WHAT YOU ARE ASKED TO DO
Your result should be the lines holding the word "border", copied from the entries below.

***** DATA TO PROCESS

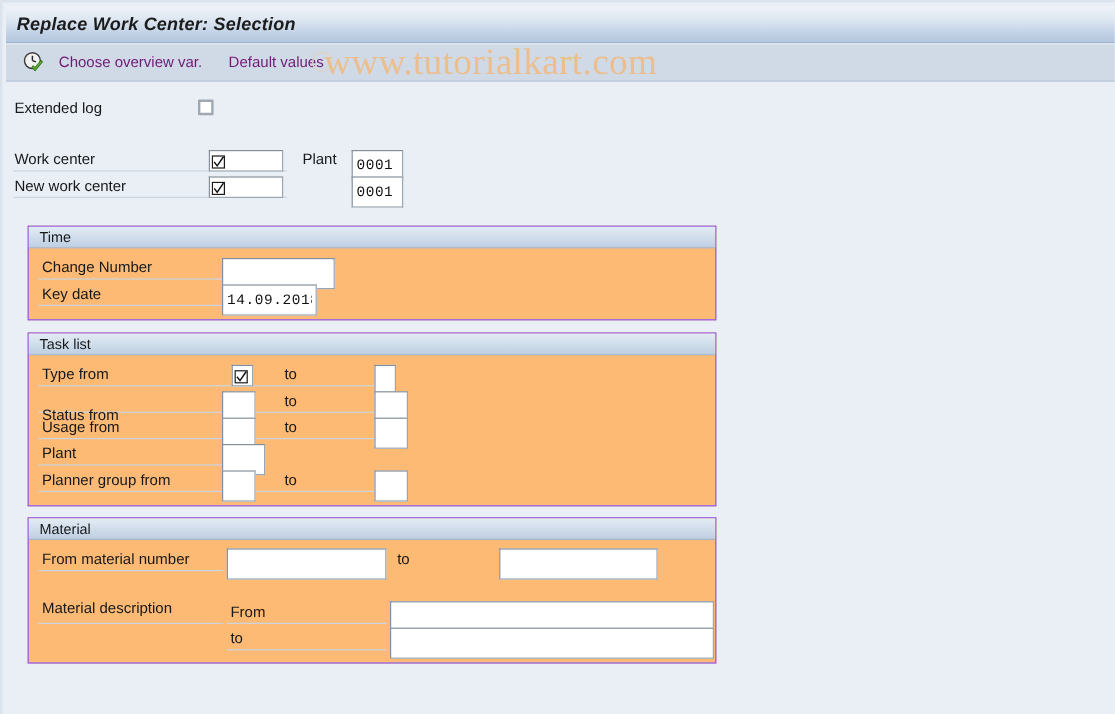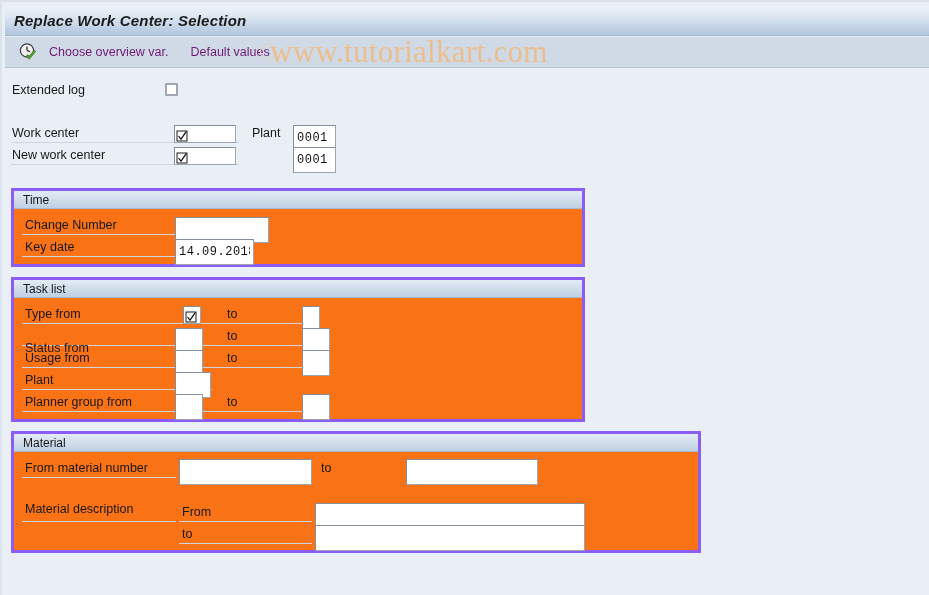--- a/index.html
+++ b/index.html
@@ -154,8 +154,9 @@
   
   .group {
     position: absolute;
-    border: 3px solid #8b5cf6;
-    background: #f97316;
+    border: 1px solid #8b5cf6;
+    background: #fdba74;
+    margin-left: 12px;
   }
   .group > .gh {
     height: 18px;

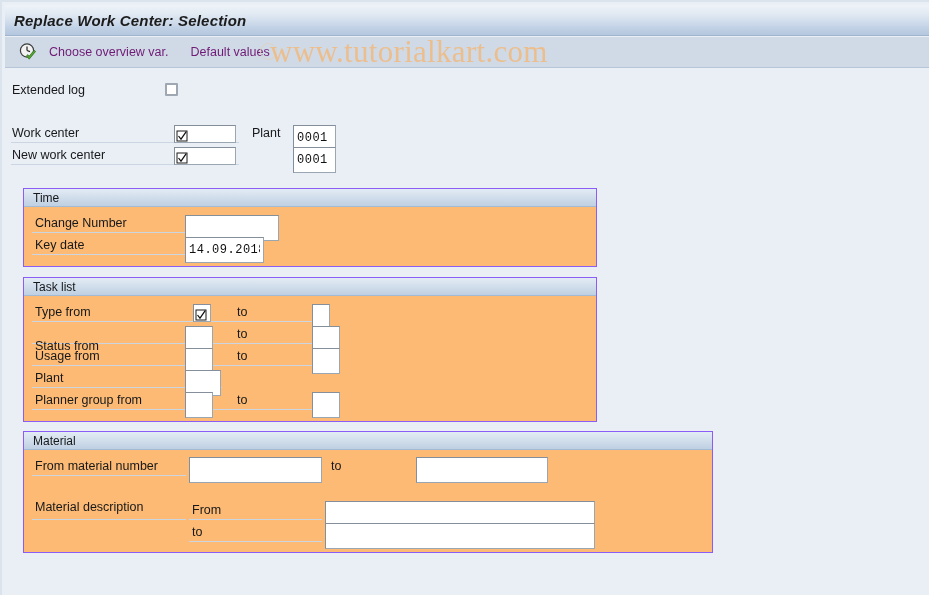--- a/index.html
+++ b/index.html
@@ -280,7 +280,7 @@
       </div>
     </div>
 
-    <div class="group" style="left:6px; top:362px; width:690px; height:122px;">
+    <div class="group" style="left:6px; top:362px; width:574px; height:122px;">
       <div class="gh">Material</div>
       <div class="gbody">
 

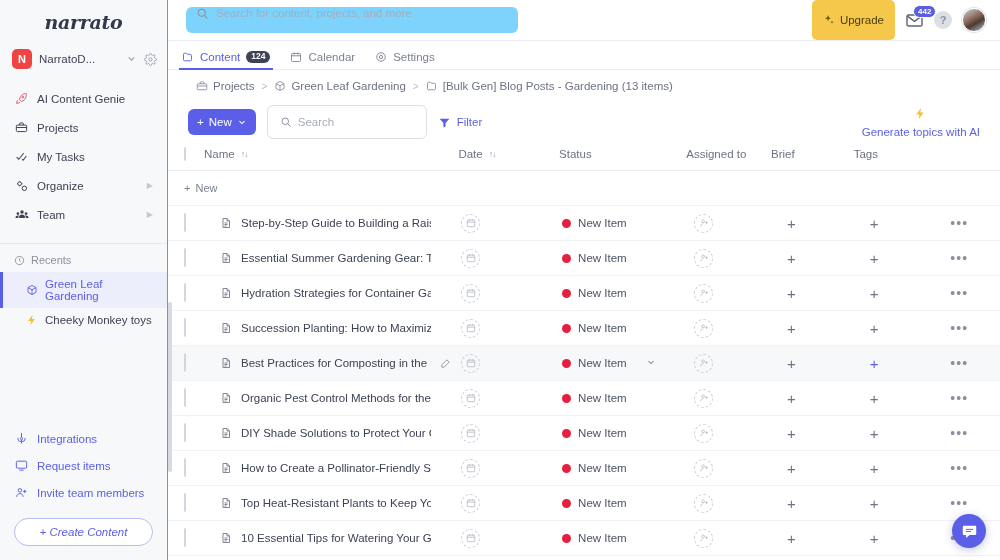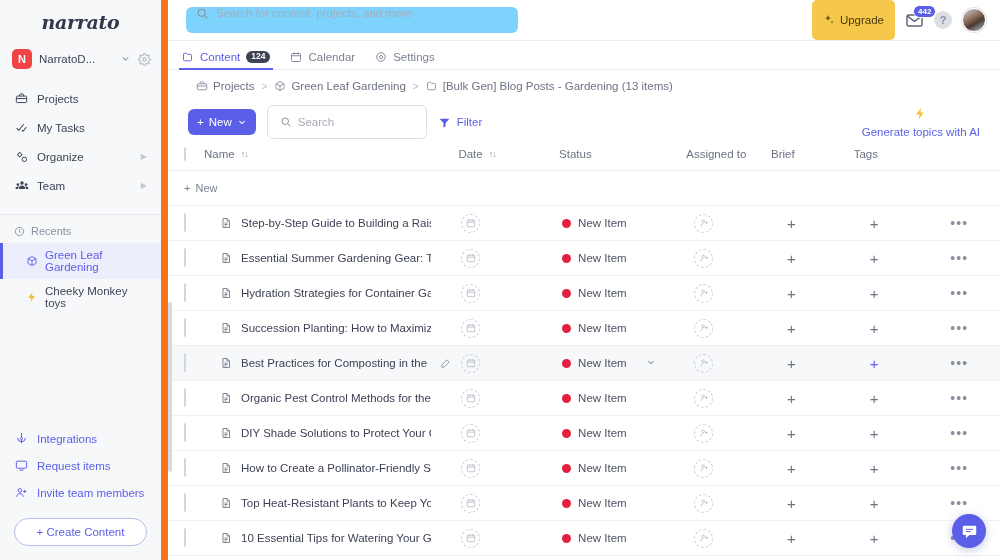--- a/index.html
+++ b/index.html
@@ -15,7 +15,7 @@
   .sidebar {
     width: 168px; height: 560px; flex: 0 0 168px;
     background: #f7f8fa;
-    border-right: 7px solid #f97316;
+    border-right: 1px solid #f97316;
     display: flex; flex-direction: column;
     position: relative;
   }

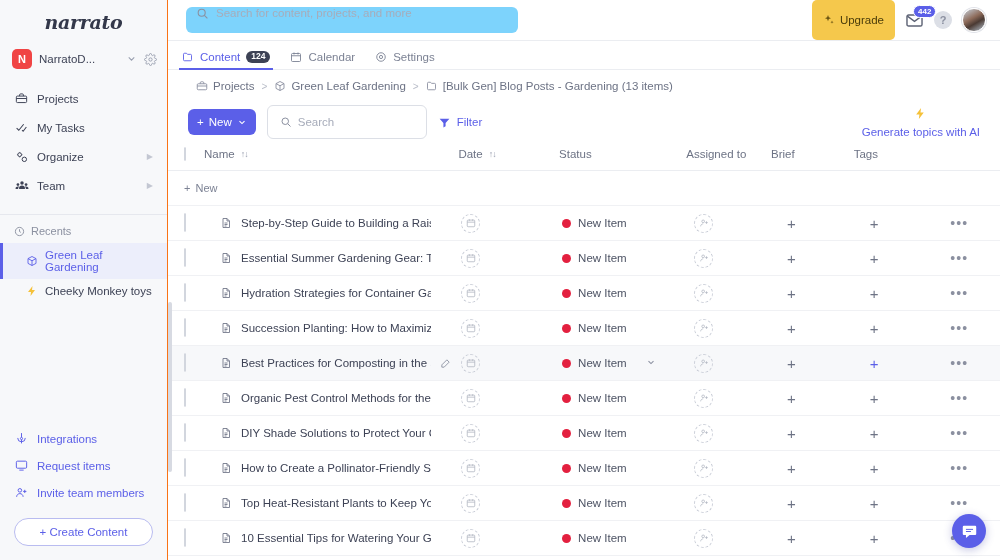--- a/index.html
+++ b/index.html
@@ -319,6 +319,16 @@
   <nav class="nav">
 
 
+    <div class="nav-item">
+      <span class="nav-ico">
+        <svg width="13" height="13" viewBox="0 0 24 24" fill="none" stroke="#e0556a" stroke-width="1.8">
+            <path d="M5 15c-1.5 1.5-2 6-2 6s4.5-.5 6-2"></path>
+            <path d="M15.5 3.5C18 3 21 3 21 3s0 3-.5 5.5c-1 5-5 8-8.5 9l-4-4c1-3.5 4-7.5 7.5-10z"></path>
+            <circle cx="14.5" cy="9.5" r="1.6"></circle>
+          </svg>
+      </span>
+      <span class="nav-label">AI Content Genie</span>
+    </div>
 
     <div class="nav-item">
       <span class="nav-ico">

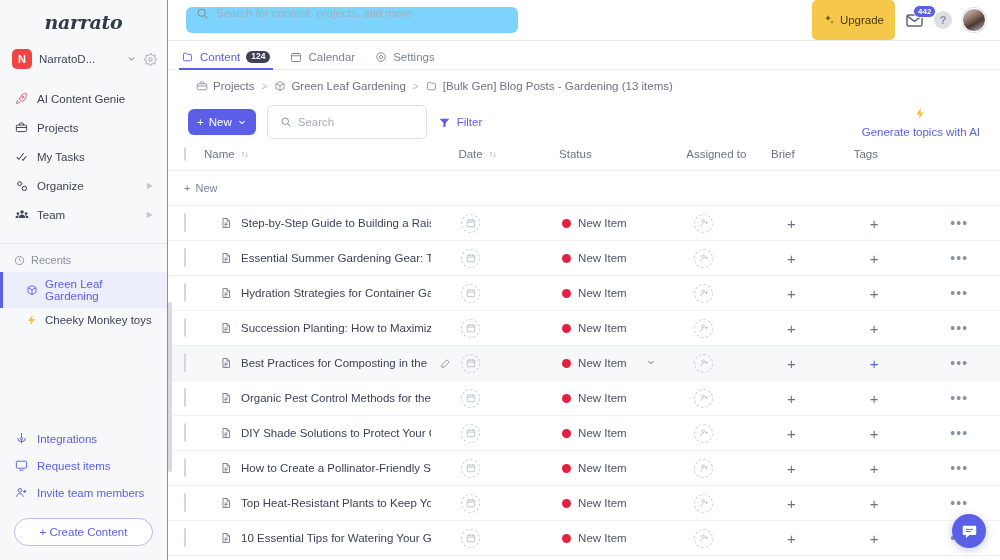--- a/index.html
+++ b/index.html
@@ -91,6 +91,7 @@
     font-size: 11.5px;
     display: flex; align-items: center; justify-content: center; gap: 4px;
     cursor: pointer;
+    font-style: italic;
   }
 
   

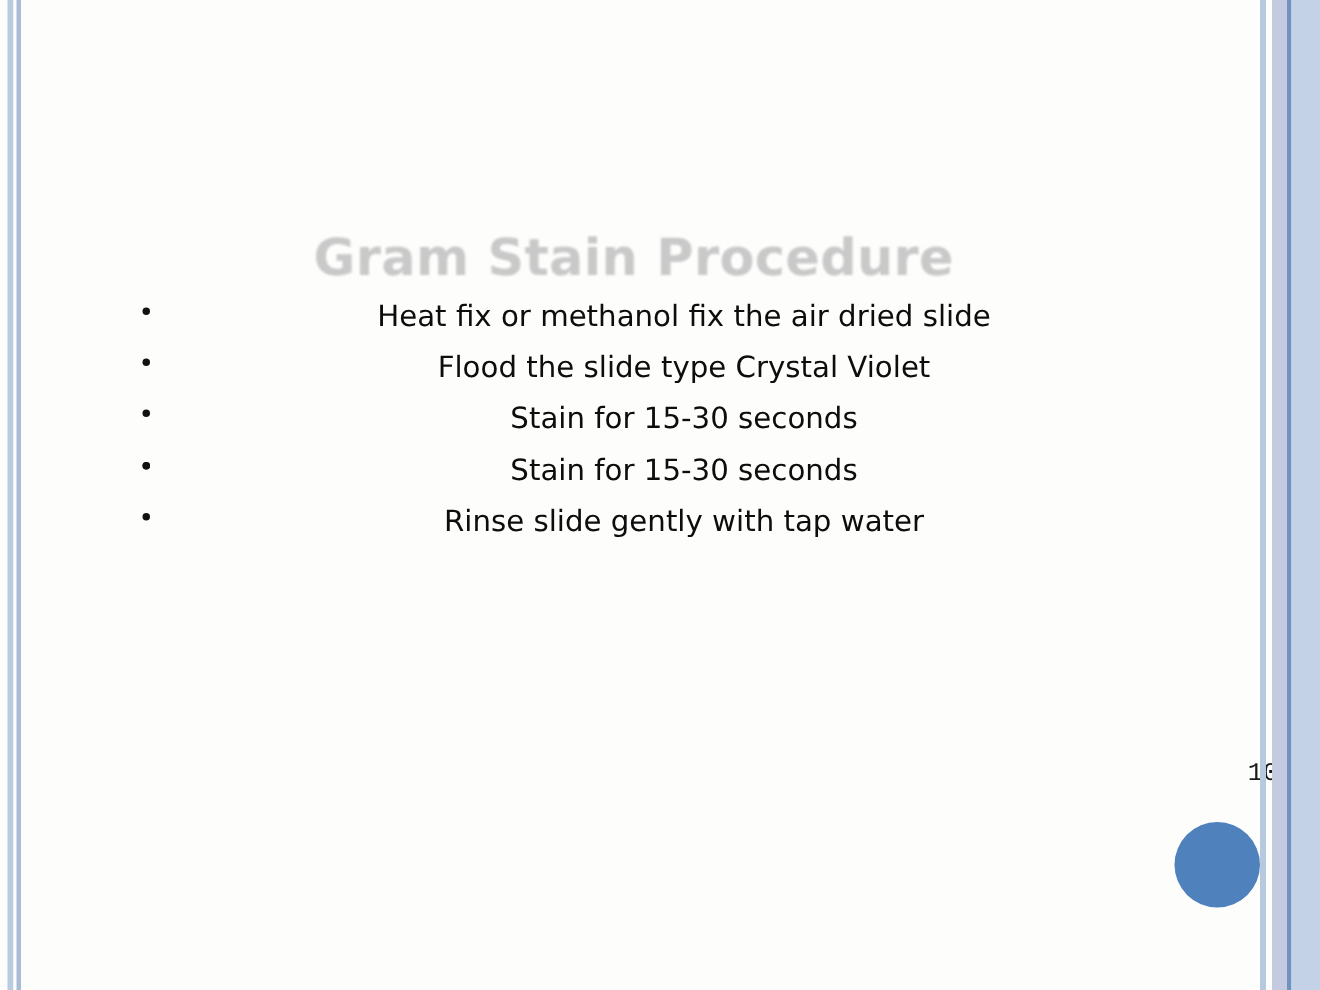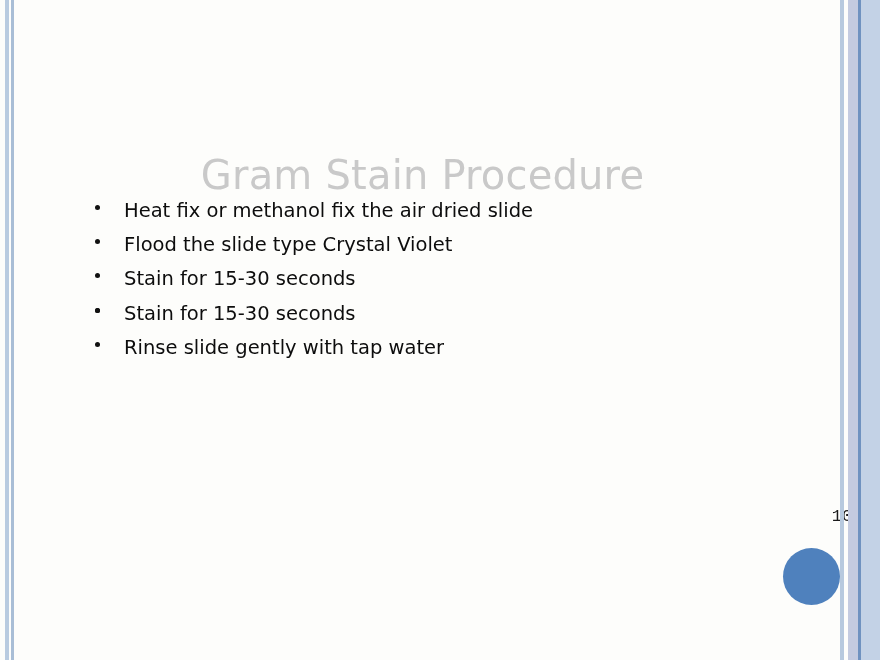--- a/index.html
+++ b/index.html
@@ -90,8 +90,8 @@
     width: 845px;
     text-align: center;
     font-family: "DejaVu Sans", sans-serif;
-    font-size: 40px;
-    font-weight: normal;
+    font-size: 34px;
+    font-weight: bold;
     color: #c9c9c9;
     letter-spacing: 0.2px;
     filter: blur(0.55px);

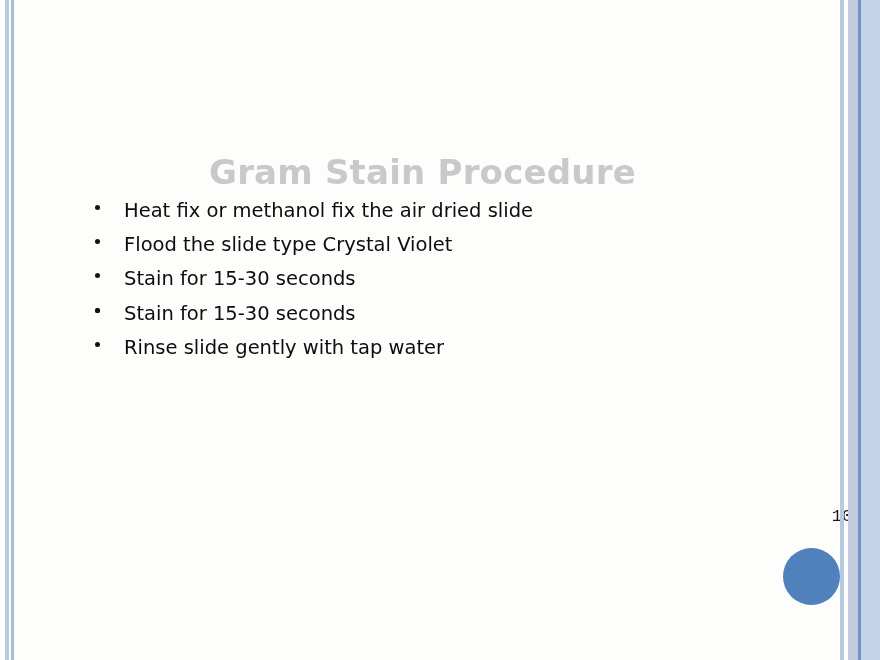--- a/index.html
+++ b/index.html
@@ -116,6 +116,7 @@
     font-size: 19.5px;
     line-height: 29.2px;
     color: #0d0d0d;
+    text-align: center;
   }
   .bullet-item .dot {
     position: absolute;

**********

SOLUTION
-    border: 3px solid #8b5cf6;
+    border: 1px solid #8b5cf6;
-    border-right: 7px solid #f97316;
+    border-right: 1px solid #f97316;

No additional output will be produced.